### Task objective
Say how many lines in the records contain "addresses". The reply must consist of the number alone.
---- Excerpted records
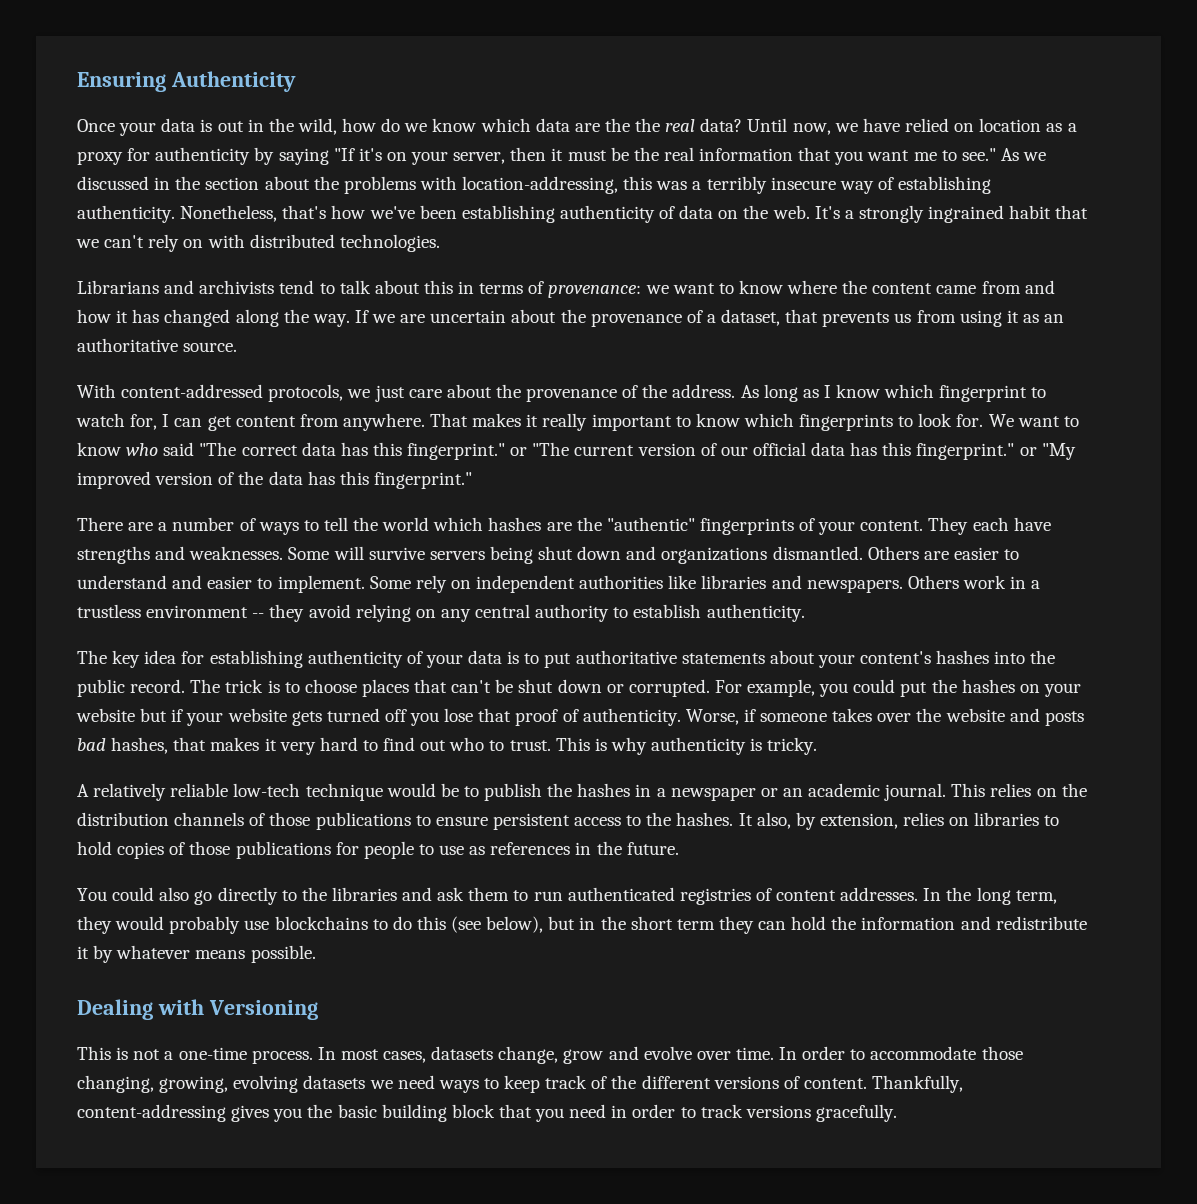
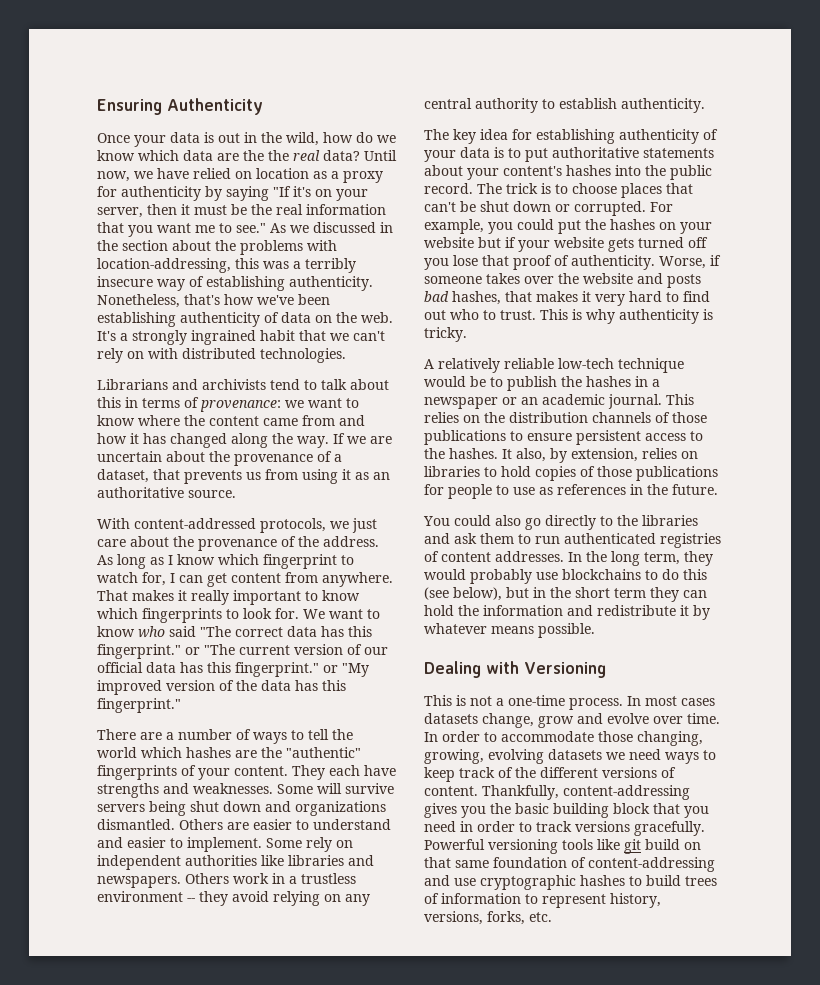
- In most cases, datasets change, grow and evolve over time.
+ In most cases datasets change, grow and evolve over time.
+ Powerful versioning tools like git build on that same foundation of content-addressing and use cryptographic hashes to build trees of information to represent history, versions, forks, etc.

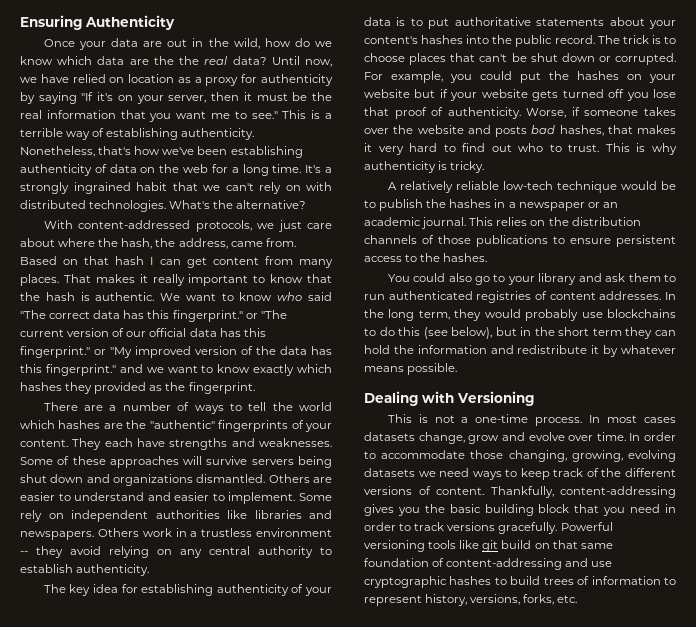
- Once your data is out in the wild, how do we know which data are the the real data?
+ Once your data are out in the wild, how do we know which data are the the real data?
- As we discussed in the section about the problems with location-addressing, this was a terribly insecure way of establishing authenticity.
+ This is a terrible way of establishing authenticity.
- Nonetheless, that's how we've been establishing authenticity of data on the web.
+ Nonetheless, that's how we've been establishing authenticity of data on the web for a long time.
- It's a strongly ingrained habit that we can't rely on with distributed technologies.
- Librarians and archivists tend to talk about this in terms of provenance: we want to know where the content came from and how it has changed along the way. If we are uncertain about the provenance of a dataset, that prevents us from using it as an authoritative source.
+ It's a strongly ingrained habit that we can't rely on with distributed technologies. What's the alternative?
- With content-addressed protocols, we just care about the provenance of the address. As long as I know which fingerprint to watch for, I can get content from anywhere.
+ With content-addressed protocols, we just care about where the hash, the address, came from. Based on that hash I can get content from many places.
- That makes it really important to know which fingerprints to look for.
+ That makes it really important to know that the hash is authentic.
- We want to know who said "The correct data has this fingerprint." or "The current version of our official data has this fingerprint." or "My improved version of the data has this fingerprint."
+ We want to know who said "The correct data has this fingerprint." or "The current version of our official data has this fingerprint." or "My improved version of the data has this fingerprint." and we want to know exactly which hashes they provided as the fingerprint.
- Some will survive servers being shut down and organizations dismantled.
+ Some of these approaches will survive servers being shut down and organizations dismantled.
- It also, by extension, relies on libraries to hold copies of those publications for people to use as references in the future.
- You could also go directly to the libraries and ask them to run authenticated registries of content addresses.
+ You could also go to your library and ask them to run authenticated registries of content addresses.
--------
### Output of the task
2